ATP and ADP concentrations were measured using a luciferase-based assay (Strehler, 1974). Briefly, frozen tissue samples were homogenized in ice-cold perchloric acid extractant (3% v/v HClO4, 2 mM Na2EDTA, 0.5% Triton X-100). The supernatant was diluted to a concentration of 1 mg frozen tissue/ml. Samples, ATP and ADP standards (400 µl) were pH neutralized using a potassium hydroxide solution (2 M KOH, 2 mM Na2EDTA, 50 mM MOPS). For ADP measurements, 250 µl neutralized sample supernatant was mixed with 250 µl ATP sulfurylase assay buffer [20 mM Na2MoO4, 5 mM GMP, 100 mM Tris–HCl, 10 mM MgCl2, 0.2 U ATP sulfurylase (New England Biolabs)], incubated for 30 min at 30 °C, heated to 100 °C for 5 min and then cooled on ice. Standards (100 µl), samples for ATP measurement (100 µl) or samples for ADP measurement (200 µl) were added to 400 µl Tris–acetate (TA) buffer (100 mM Tris, 2 mM Na2EDTA, 50 mM MgCl2) in luminometer tubes. 10 µl pyruvate kinase solution [100 mM PEP, 6 U pyruvate kinase suspension (SIGMA)] was added to samples for ADP measurement and incubated for 30 min at 25 °C in the dark to convert ADP to ATP. The samples were then assayed for ATP content in a Berthold AutoLumat Plus luminometer by addition of 100 µl luciferase/luciferin Solution [7.5 mM DTT, 0.4 mg/ml BSA, 1.92 µg luciferase/ml (SIGMA), 120 µM d-luciferin (SIGMA), made in TA buffer (25% v/v glycerol)]. Bioluminescence of the ATP-dependent luciferase activity was measured post injection and the data quantified against standard curves.
Statistical analysis
Statistical analyses were conducted with Systat® 13.1 (Systat Software Inc.). Comparisons were made using one-way analysis of variance (ANOVA) with Bonferroni correction. Data in Fig. 1b were compared using two-way ANOVA followed by Bonferroni correction accordingly. Values are expressed as means ± SEM, and significance set at p < 0.05.
Results
Hypothermia during ischemia alone reduces infarct size
To assess the effect of hypothermia during ischemia only, followed by normothermia upon reperfusion, we used TLV to cool rabbits to 32 °C during ischemia and also to warm them rapidly to 37 °C at the onset of reperfusion (Fig. 1b). This led to a significant decrease of infarct size compared to control. Additionally, rabbits cooled by the same method and maintained cool during reperfusion showed a significant decrease of infarct size compared to discrete hypothermia only during ischemia (2.8 ± 0.6%, 24.9 ± 3.0% and 49.6 ± 2.6% of the area at risk, in TLV-IR, TLV and Control groups, respectively; Fig. 1c). This was consistent with the effect of cooling on mice maintained at 32 °C during ischemia and reperfusion, which showed a significant decrease of infarct size in hypothermic mice as compared to normothermic controls (16.0 ± 1.9% vs. 39.8 ± 3.7%, respectively; Fig. 2b). For technical reasons it was not possible to cool mice during ischemia and then rapidly warm them at the onset of reperfusion. These findings suggested that cooling during ischemia is sufficient to decrease IR injury, and that cooling during both ischemia and reperfusion gives greater protection than cooling during ischemia only.
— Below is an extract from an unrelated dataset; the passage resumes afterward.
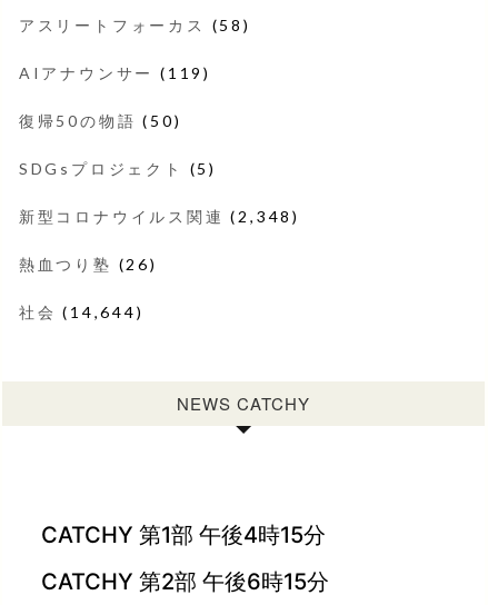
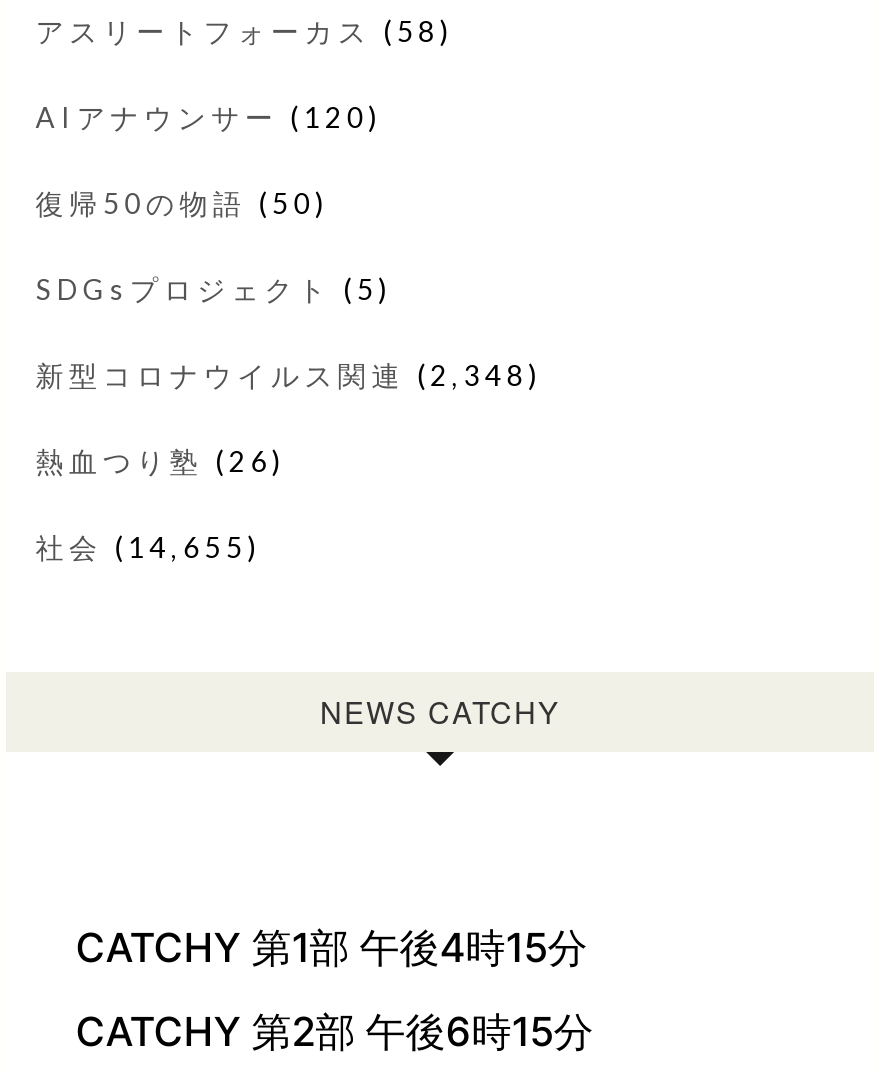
[19,63,211,82] AIアナウンサー(119) -> [35,100,382,134] AIアナウンサー(120)
[19,302,144,321] 社会(14,644) -> [35,530,261,564] 社会(14,655)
Hypothermia does not prevent succinate accumulation during ischemia or its rapid oxidation at reperfusion
As succinate accumulation during ischemia drives ROS production upon reperfusion, one possibility is that hypothermia is protective by reducing succinate accumulation during ischemia and/or slowing its oxidation during reperfusion. To assess this possibility, we first measured the impact of discrete hypothermia on succinate accumulation during ischemia in rabbits. We found no changes in succinate levels after 30 min of hypothermic ischemia (287 ± 127 ng/mg and 267 ± 62 ng/mg of tissue in TLV and Control respectively, Fig. 3a). This was consistent with mouse experiments that showed similar succinate accumulation during hypothermic and normothermic ischemia (Fig. 3b). Furthermore, the mouse model enabled us to assess whether cooling affected the oxidation of myocardial succinate during the first minutes of reperfusion. This analysis showed that after 5 min of reperfusion, succinate levels were close to non-ischemic values for both normothermic and hypothermic mice (1.23 ± 0.07 and 1.18 ± 0.02 fold, respectively, relative to non-ischemic tissue) (Fig. 3b) suggesting that the rate of oxidation during this short timeframe upon reperfusion is not affected by cooling.
Inhibition of succinate accumulation during hypothermic ischemia additively reduces infarct size
To see if succinate contributed to IR injury in the rabbit model, we next assessed the effect of dimethyl malonate infusion and found that it significantly decreased infarct size compared with control (Fig. 3d), suggesting that succinate accumulation during ischemia and oxidation upon reperfusion does contribute significantly to IR injury in rabbit. Interestingly, combination of both cardioprotective strategies (discrete hypothermia during ischemia only and dimethyl malonate) was significantly more effective at reducing infarct size (4.8 ± 2.2%) than each intervention alone, indicating additive, independent mechanisms (Fig. 3d).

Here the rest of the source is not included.